I paid for a trip through an outfitter in Columbus, but trying to figure out what date I should reserve... Anybody do any Ohio River muskie fishing? Anybody do it on the fly? I was told the last weekend in October was high time. Looking for advice if you have any... Thanks!


----------



## mastercatman (Jan 30, 2005)

Not sure about Ohio river muskies but, October is a good month to catch a lot of big fish everywhere. Low fishing pressure (hunting seasons) and falling water temps put fish on the feed!


----------



## Bass285s (Jun 8, 2012)

Don't know what pool your talking about, but the Gallipolis pool has a musky bite that starts in October and usually runs through November. The creek mouths are the place to try. Im usually on Cave Run in Kentucky this time of the year. Good luck.

Outdoor Hub mobile, the outdoor information engine


----------



## Flatty01 (Aug 9, 2008)

Grew up on the river near Steub. and only have caught a small one in many years. Sounds like the dude would make a good snake oil salesman~


----------



## kickinbass (May 25, 2009)

I would consider Piedmont for a musky trip, bout as good as you will find around here. Don't know what pool you are talking about, but I fish a bass club that primarily fishes the river (from Steubenville down to the Marietta pool) so I am on it all the time as well as many of my friends and I personally know of nobody that has caught a musky in the river. Now I know that there are some in there, but the only ones I've ever heard of being caught while being sought after were up by Pittsburgh. I've been to Piedmont bass fishing and caught more musky than bass and I'm pretty sure the state record came out of there.


----------



## ChampioNMan (Mar 17, 2009)

I agree with a few others.............I have fished the Ohio River for over 30 yrs and have caught 2 Muskies and seen 1 other caught in all that time.Most of my time is spent on the Willow Island,Hannibal,Pike Island and New Cumberland pools. It is quite possible that the pools way south may hold better Muskie fishing than our area does,I've just never heard of anyone guiding for Muskies on the river or even fishing for them for that matter.


----------



## Bass285s (Jun 8, 2012)

I have heard that the Little Kanawha River has a pretty good population of musky. It is in the Belleville pool, may want to give it a try.
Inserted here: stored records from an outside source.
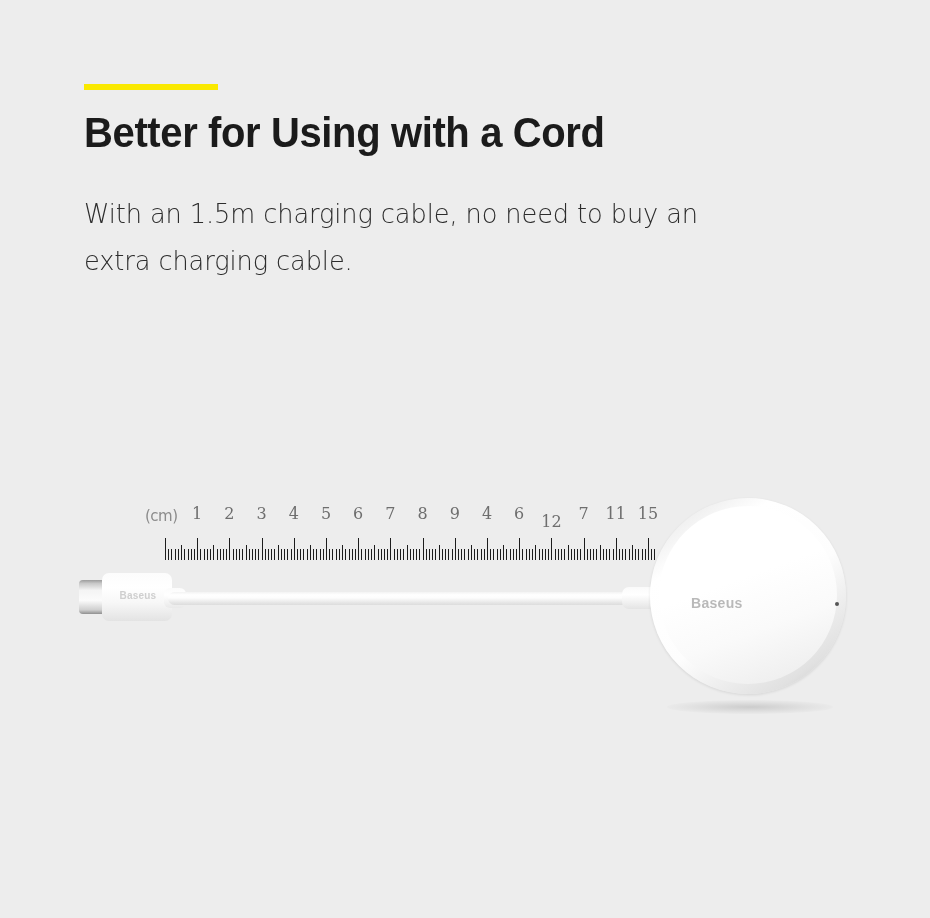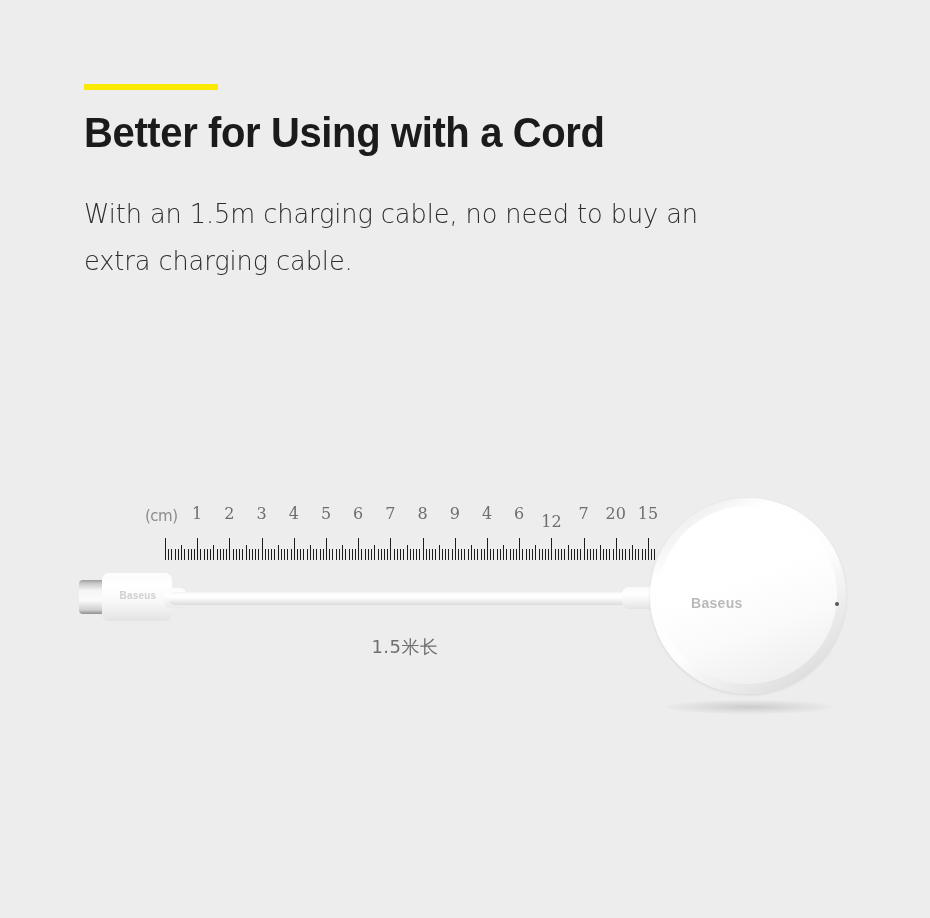--- a/index.html
+++ b/index.html
@@ -325,7 +325,7 @@
           <span style="left: 354.2px;">6</span>
           <span style="left: 386.4px; margin-top: 8px;">12</span>
           <span style="left: 418.6px;">7</span>
-          <span style="left: 450.8px;">20</span>
+          <span style="left: 450.8px;">11</span>
           <span style="left: 483px;">15</span>
         </div>
       <div class="ruler-ticks" id="ruler-ticks">

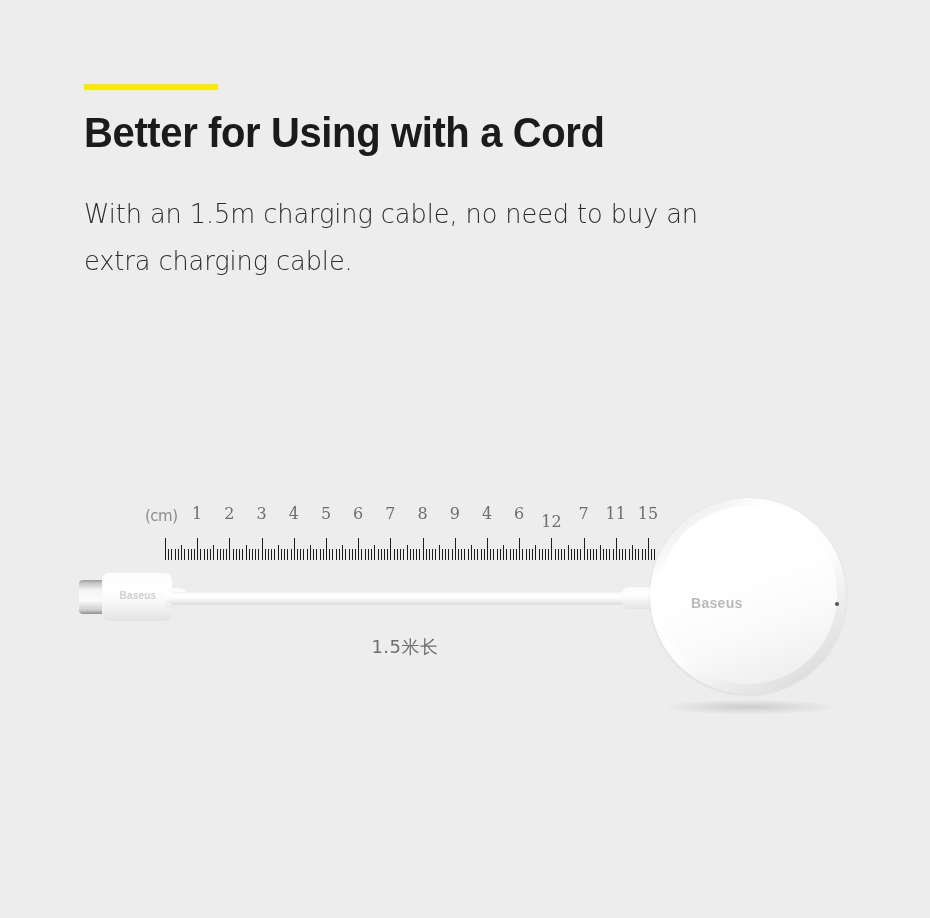--- a/index.html
+++ b/index.html
@@ -492,7 +492,6 @@
     <div class="cable"></div>
     <div class="strain-right"></div>
 
-    <div class="length-caption">1.5米长</div>
 
     <div class="puck-wrap">
       <div class="puck-shadow"></div>

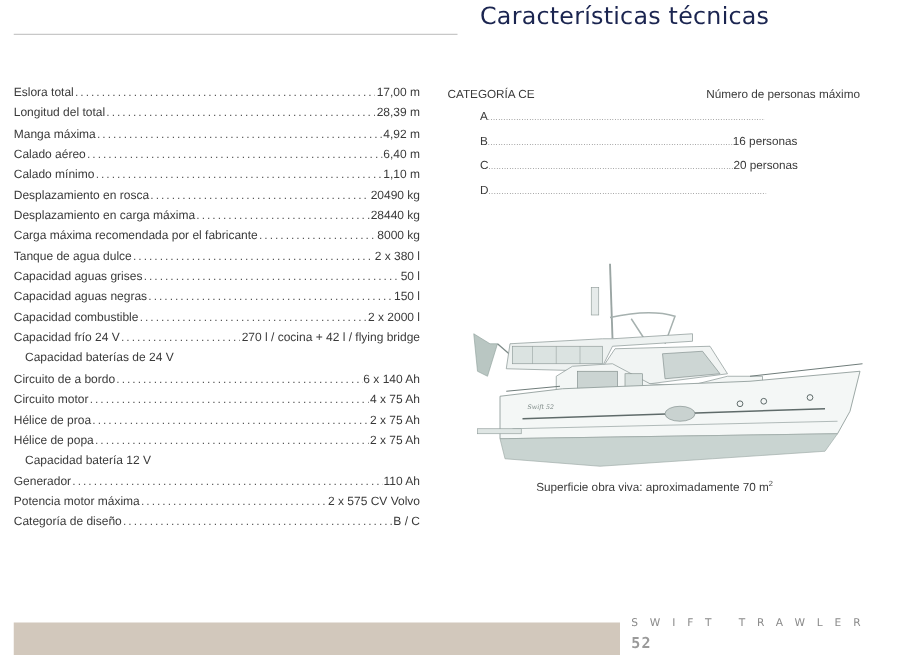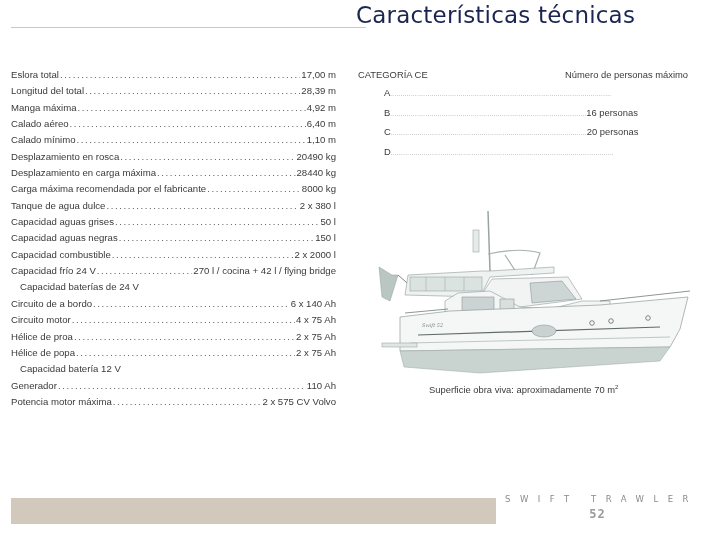--- a/index.html
+++ b/index.html
@@ -7,7 +7,7 @@
     body { position: relative; font-family: "Liberation Sans", sans-serif; color: #3a3a3a; }
 
     .top-rule { position: absolute; left: 11px; top: 27px; width: 355px; height: 1px; background: #c8c8c8; }
-    .page-title { position: absolute; left: 356px; top: 2px; font-family: "DejaVu Sans", sans-serif; font-size: 23px; color: #1b2550; letter-spacing: 0.2px; white-space: nowrap; }
+    .page-title { position: absolute; left: 384px; top: 2px; font-family: "DejaVu Sans", sans-serif; font-size: 19px; color: #1b2550; letter-spacing: 0.2px; white-space: nowrap; }
 
     .specs { position: absolute; left: 11px; top: 67px; width: 325px; font-size: 9.6px; }
     .spec-row { display: flex; align-items: center; height: 16.35px; line-height: 16.35px; white-space: nowrap; }

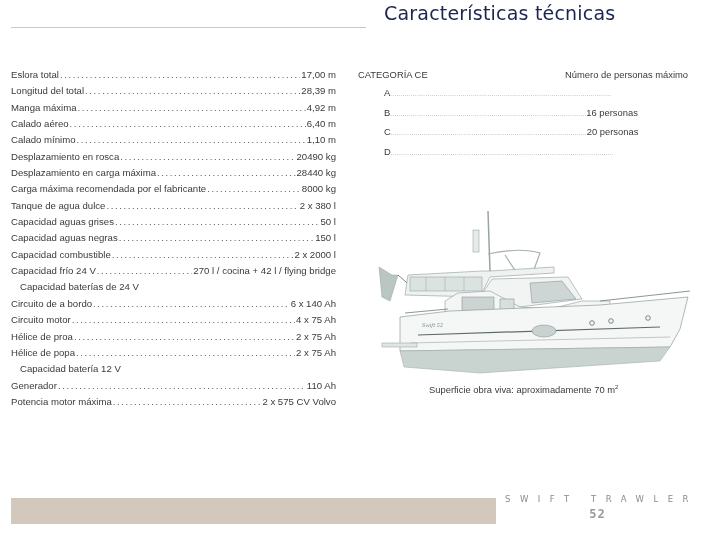--- a/index.html
+++ b/index.html
@@ -139,6 +139,11 @@
       <span class="label">Potencia motor máxima</span>
       <span class="dots"></span>
       <span class="value">2 x 575 CV Volvo</span>
+    </div>
+  <div class="spec-row">
+      <span class="label">Categoría de diseño</span>
+      <span class="dots"></span>
+      <span class="value">B / C</span>
     </div>
 </div>
 

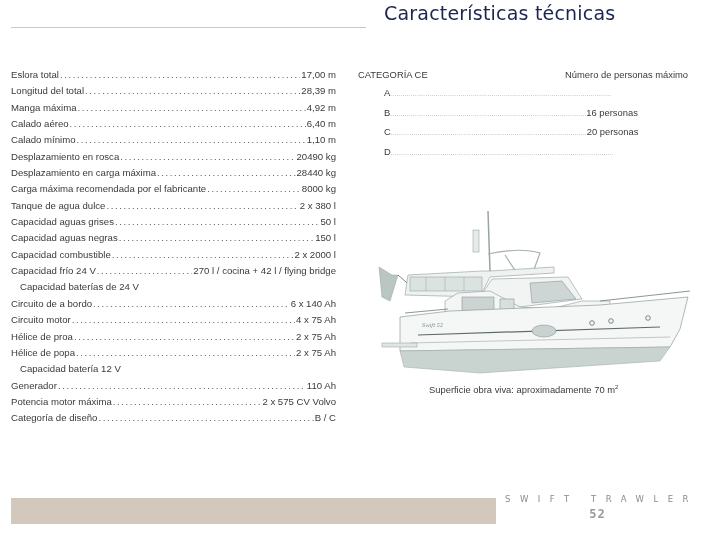--- a/index.html
+++ b/index.html
@@ -30,7 +30,7 @@
     .caption sup { font-size: 6px; }
 
     .footer-bar { position: absolute; left: 11px; top: 498px; width: 485px; height: 26px; background: #d2c8bc; }
-    .brand { position: absolute; left: 505px; top: 492px; width: 185px; text-align: center; color: #8a8a8a; }
+    .brand { position: absolute; left: 505px; top: 492px; width: 185px; color: #8a8a8a; }
     .brand-name { font-family: "DejaVu Sans", sans-serif; font-size: 8.5px; letter-spacing: 9.5px; white-space: nowrap; line-height: 14px; }
     .brand-model { font-family: "DejaVu Sans Mono", monospace; font-size: 12px; font-weight: bold; letter-spacing: 1px; color: #9a9a9a; line-height: 14px; margin-top: 1px; }
   </style>

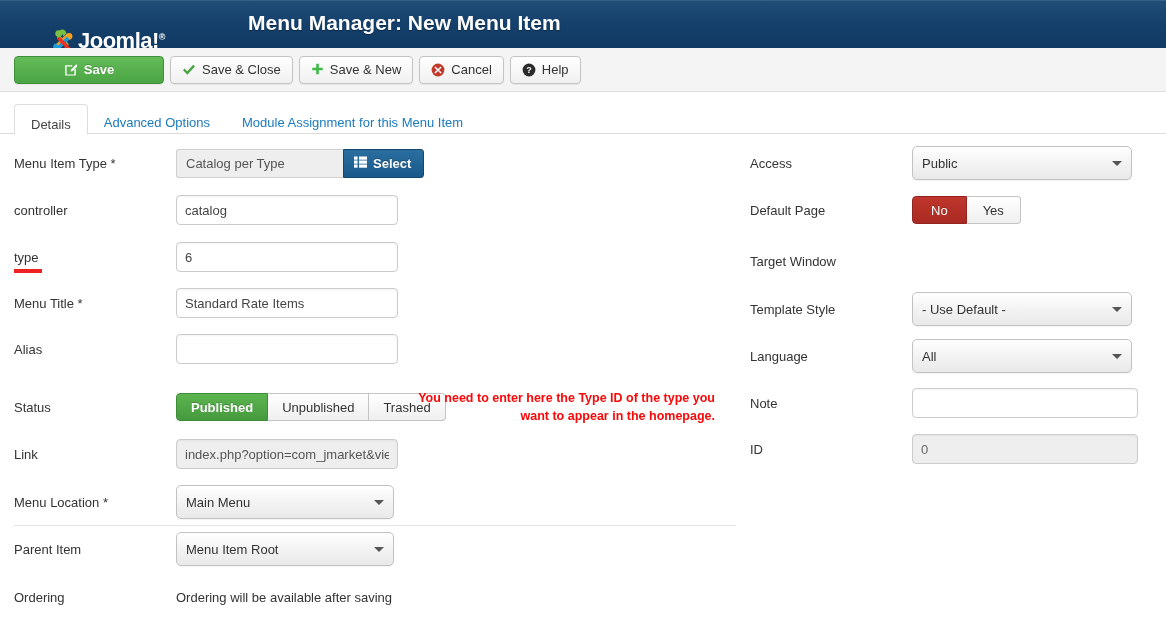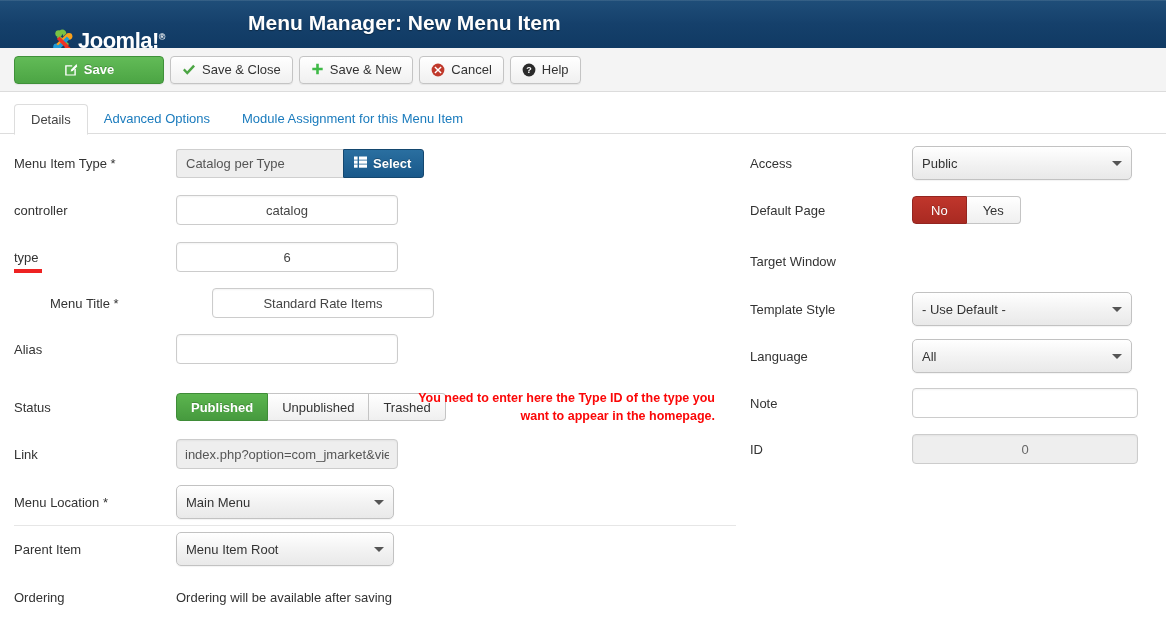--- a/index.html
+++ b/index.html
@@ -109,9 +109,9 @@
   .tab {
     position: relative;
     height: 31px;
-    padding: 0 16px;
+    padding: 12px 16px;
     display: flex;
-    align-items: center;
+    align-items: flex-start;
     font-size: 13px;
     color: #1a7bbd;
     cursor: pointer;

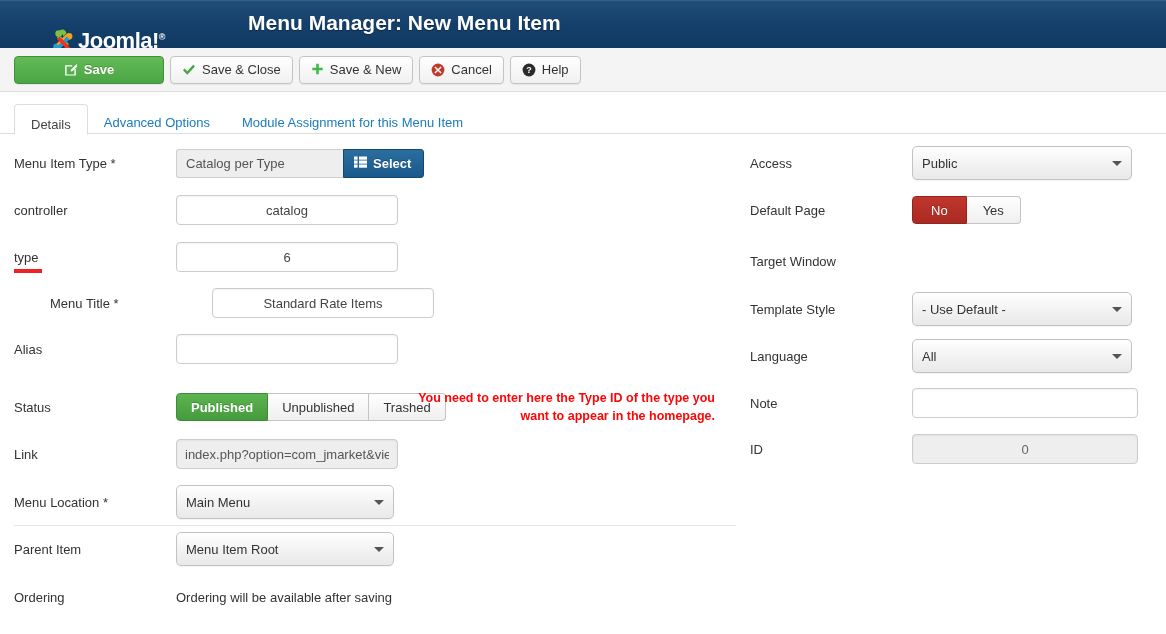--- a/index.html
+++ b/index.html
@@ -161,7 +161,6 @@
     color: #444444;
     box-shadow: inset 0 1px 2px rgba(0,0,0,0.05);
     outline: none;
-    text-align: center;
   }
   .tinput.readonly {
     background: #eeeeee;

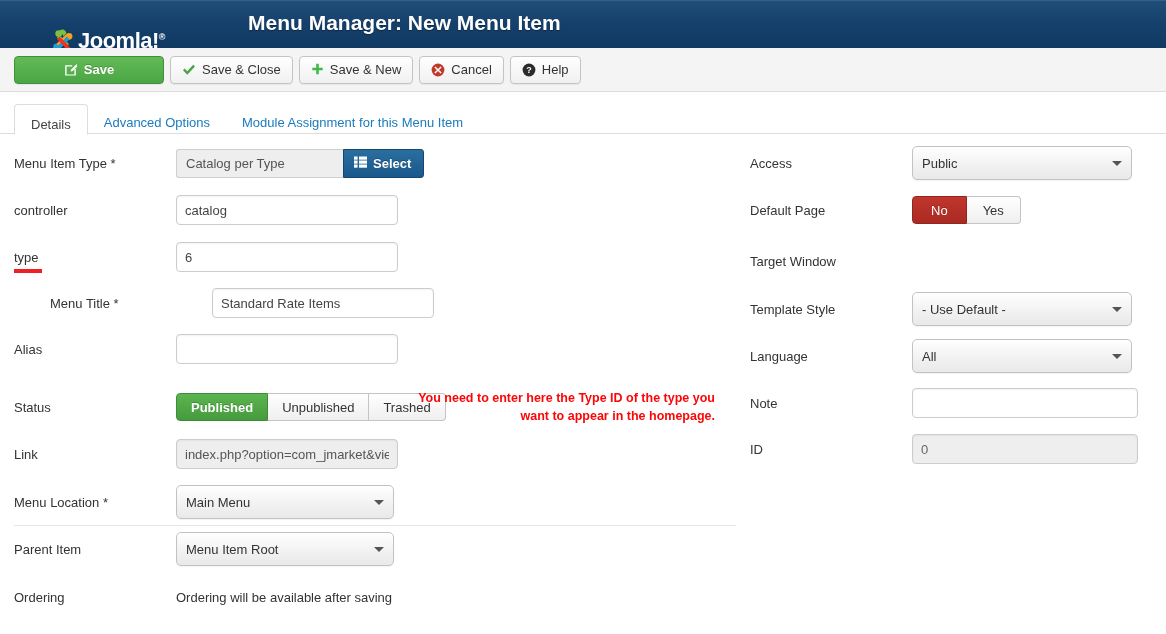--- a/index.html
+++ b/index.html
@@ -393,7 +393,7 @@
   </div>
 
   <div class="frow" style="left:14px; top:154px;">
-    <div class="flabel" style="width:162px;margin-left:36px;">Menu Title *</div>
+    <div class="flabel" style="width:162px;">Menu Title *</div>
     <input class="tinput" style="width: 222px;" value="Standard Rate Items">
   </div>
Outdoor Hub mobile, the outdoor information engine


----------



## ohiodeerslayer (Jan 2, 2011)

yeah id fish piedmont or leesville


----------



## ledslinger (Aug 24, 2006)

Lake St Clair

the day that i picked was the day affter the durecho went thru---we caught a bunch of 3# smallmouth on fly---heard a few musky jump---the following week one of the guys from the backpakers shop got a 54" musky on fly and a bunch of follows---his gf threw to one and it bit through her smallmouth leader.

its all about the conditions on that day


----------



## ClickerCrazy (Feb 4, 2006)

May I ask what pool you ended up fishing?


----------



## westrud (Aug 23, 2012)

I am studying that now. Lost 2 this year, but got several flat heads. On the fly. Had several chase a #2 clouser at Alum Creek, but would not hit.


----------



## [email protected] (Jan 20, 2007)

state record did come out of PIEDMONT back in 1972. was caught by JOE LYKONS . it weighed 55LBS & WAS 50 &1/4 INCHES LONG .RECORD STILL STANDS !!!!!!!!!!


----------



## westrud (Aug 23, 2012)

there is world fly fishing records too.


----------



## dreinhart (Aug 3, 2010)

I do not know about the main river istself but several Ohio and Scioto tribs hold Muskie. Ohio Tribs, Little Muskingum above Marietta in Ohio. Hughes River above Parkersburg in West Virginia. Scioto Tribs, Sunfish Creek and Scioto Brush all hold Muskie. Not large fish but numbers of fish.


----------